On Aug. 30, 2024, the Food and Drug Administration amended the emergency use authorization of the Novavax COVID-19 Vaccine, which includes a single component that corresponds to the Omicron variant JN. One strain of SARS-CoV-2. The Novavax COVID-19 Vaccine is no longer authorized for use in the United States. This was the first COVID-19 vaccine for FDA action since the second Trump administration took office in January.
On March 11, 2020, the entire world shut down after COVID-19 caused 4,291 deaths with 118,000 cases in 114 countries — the World Health Organization, or WHO, declared COVID-19 a pandemic.
The FDA is a United States federal agency within the Department of Health and Human Services responsible for protecting public health by ensuring the safety, efficacy, security of human and veterinary drugs, vaccines, medical devices, the Nations’s food supply, cosmetics and products that emit radiation.
The Pfizer vaccine is an mRNA vaccine that helps protect against the COVID-19 infection. It was developed by Pfizer and BioNTech and was one of the first vaccines approved for use in the U.S. in December of 2020.
Founded in 2008, BioNTech is a German multinational biotechnology company headquartered in Mainz that develops immunotherapies and vaccines, particularly for cancer and infectious diseases. This company utilizes technology platforms, including mRNA-based therapies, targeted therapies and immunomodulators, to develop its treatments.
The Novavax shot is already available for emergency use. Still, full FDA approval would allow the vaccine to be used more widely and could offer more reassurance to people looking for alternatives to existing vaccines.
“I had to [get vaccinated] as a requirement for going out of the country,” said Camille Tobey, a sophomore mass communication major.
The Novavax vaccine is a traditional vaccine compared to the other vaccines. Its technology has been used before to prevent such conditions as shingles, human papillomavirus, or HPV and others.
“It contains the coronavirus spike protein, but it’s engineered as a nanoparticle that cannot cause disease,” said Chloe Butts, a junior theatre major.
Unlike other vaccines, Novavax directly injects a version of the spike protein, along with another ingredient that also stimulates the immune system into the body, leading to the production of antibodies and T-cells.
T-cells are part of the immune system and develop from stem cells in the bone marrow.

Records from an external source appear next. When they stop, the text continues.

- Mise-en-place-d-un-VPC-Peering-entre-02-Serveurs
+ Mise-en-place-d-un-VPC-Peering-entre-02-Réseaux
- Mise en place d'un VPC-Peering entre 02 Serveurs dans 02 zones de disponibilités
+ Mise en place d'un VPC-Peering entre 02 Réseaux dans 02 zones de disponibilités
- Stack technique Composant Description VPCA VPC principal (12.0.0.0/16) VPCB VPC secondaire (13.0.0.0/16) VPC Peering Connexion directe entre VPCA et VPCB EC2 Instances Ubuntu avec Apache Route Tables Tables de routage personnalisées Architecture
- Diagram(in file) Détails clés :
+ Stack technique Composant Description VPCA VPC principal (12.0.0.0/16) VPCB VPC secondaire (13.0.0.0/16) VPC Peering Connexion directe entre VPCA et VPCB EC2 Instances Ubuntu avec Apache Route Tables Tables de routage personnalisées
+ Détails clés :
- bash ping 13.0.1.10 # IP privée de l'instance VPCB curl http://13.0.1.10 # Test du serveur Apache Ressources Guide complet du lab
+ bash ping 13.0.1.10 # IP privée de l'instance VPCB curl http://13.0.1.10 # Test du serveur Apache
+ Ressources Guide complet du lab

They help protect the body from infection and may also help fight cancer.
“I have personally had the Pfizer version of the vaccine since it came out,” said Will Evans, dean of the College of Health Sciences at GCSU. “While I cannot officially say I have ever been diagnosed with the virus that causes COVID-19, the messenger RNA vaccines are very effective and have been found to have limited adverse effects, all things considered.”
Evans says that all vaccines undergo four phases of testing. Phase one is the initial trial of a vaccine in humans for safety, dosing, and early efficacy information in a two-digit number of healthy volunteers. Phase two is the subsequent trial on a drug’s efficacy and safety in a larger population of over 100 people in particular disease settings.

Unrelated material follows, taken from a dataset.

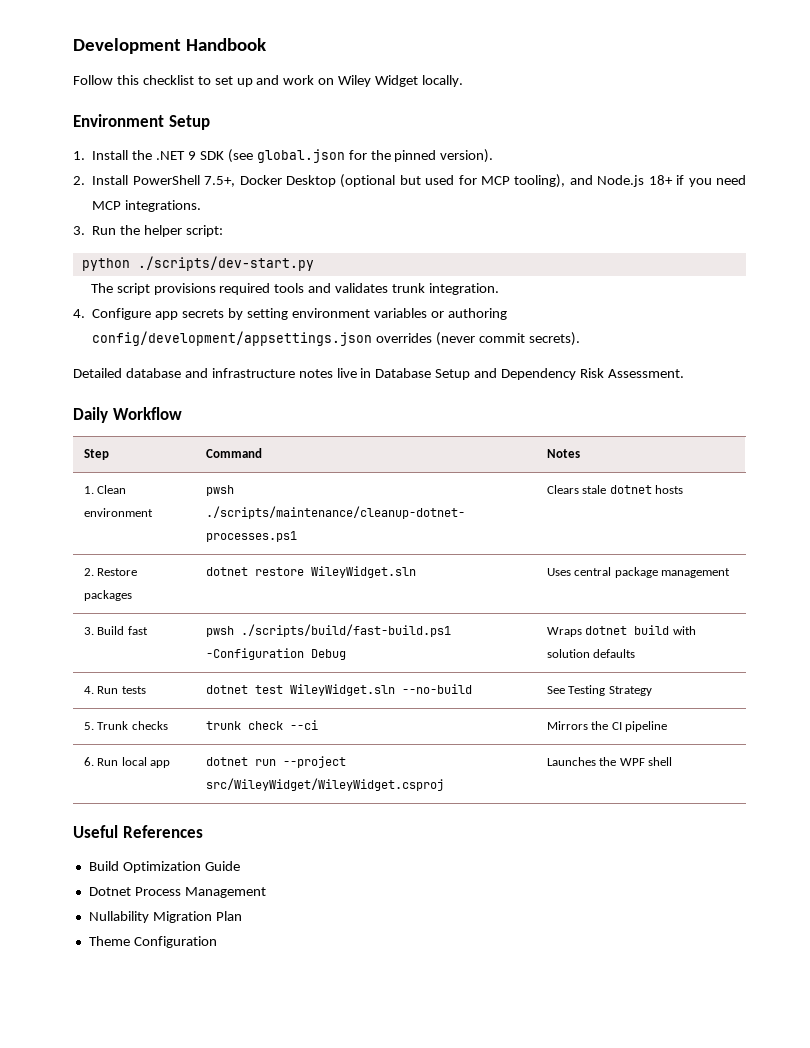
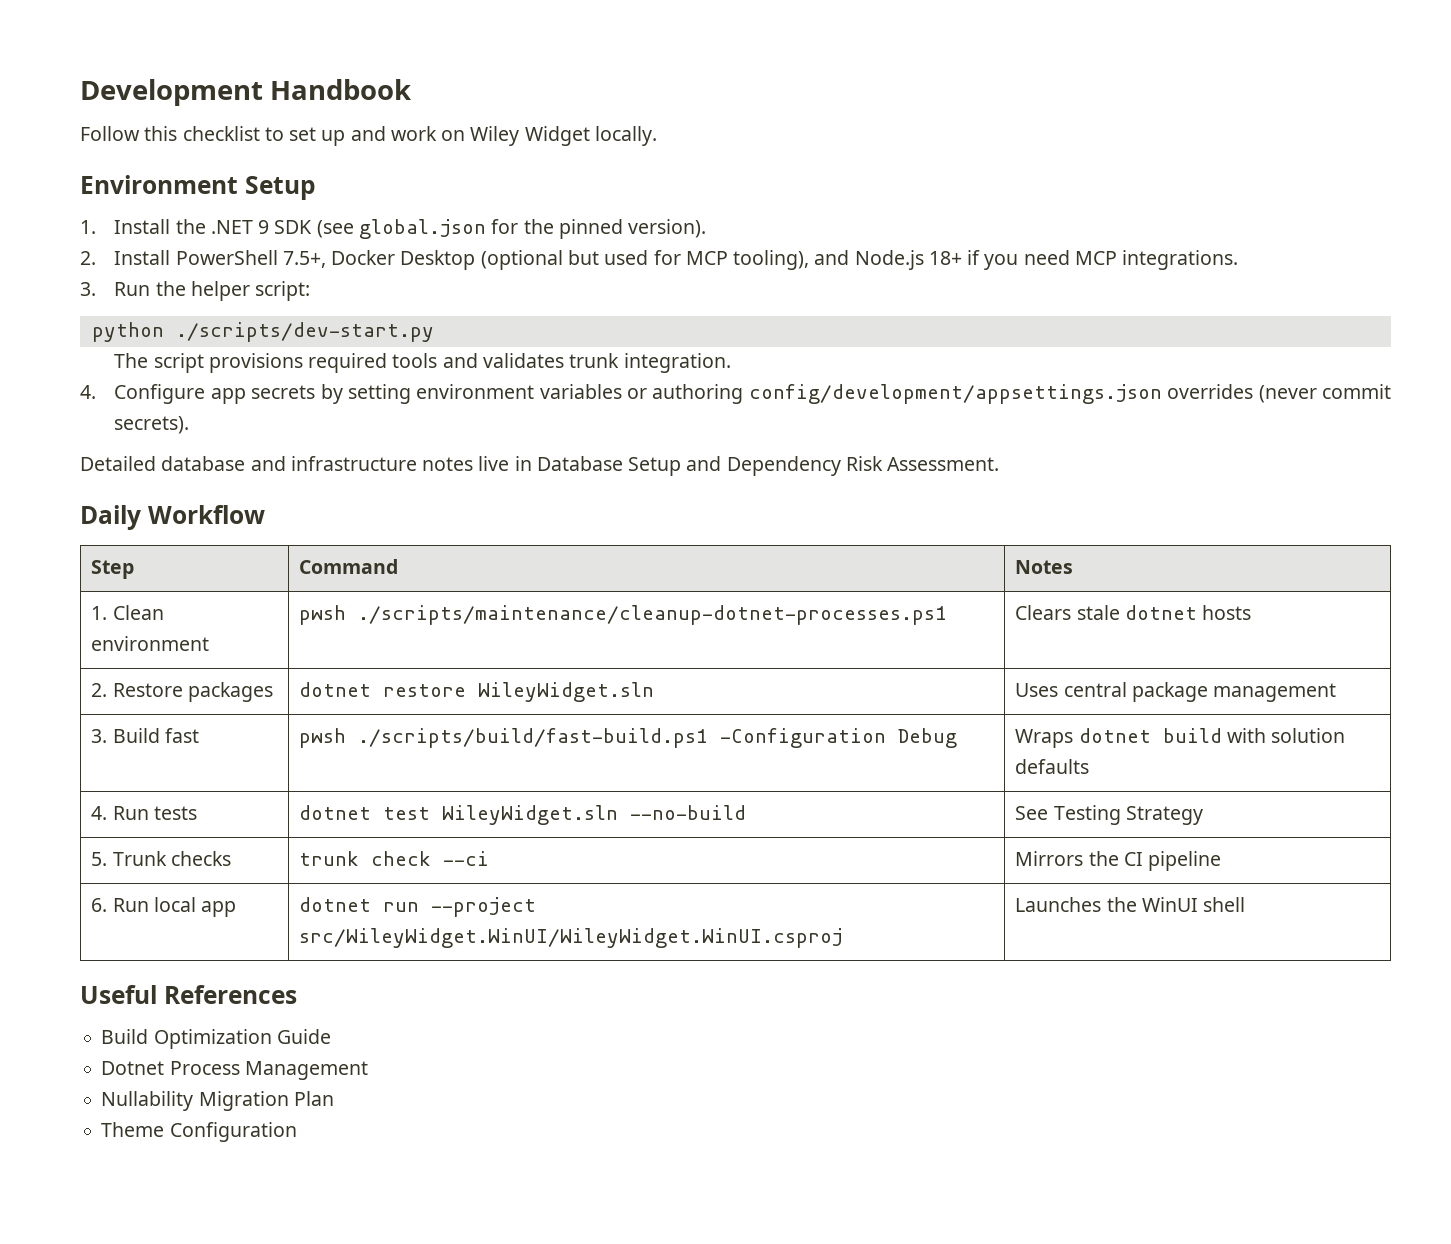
- 6. Run local app | dotnet run --project src/WileyWidget/WileyWidget.csproj | Launches the WPF shell
+ 6. Run local app | dotnet run --project src/WileyWidget.WinUI/WileyWidget.WinUI.csproj | Launches the WinUI shell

Phase three is the larger clinical study, with more than 1,000 people, often spanning regions or countries, to confirm efficacy and safety by monitoring adverse reactions. The vaccine is compared against a placebo or standard treatment. Phase four a trial is conducted after FDA approval and after the vaccine is on the market to gain additional information about the vaccine’s risks and benefits. This also established effectiveness in a real-world setting vs tightly controlled scientific settings.
“This vaccine would work similarly to other vaccines but would not apply messenger RNA technology,” Evans said. “Rather, components from the spike protein found in one the virus are used. It still aims at producing an immune response in people so we can better recognize and fight the virus if exposed.”
Many await to see what it would take for the FDA to approve this vaccine in the future.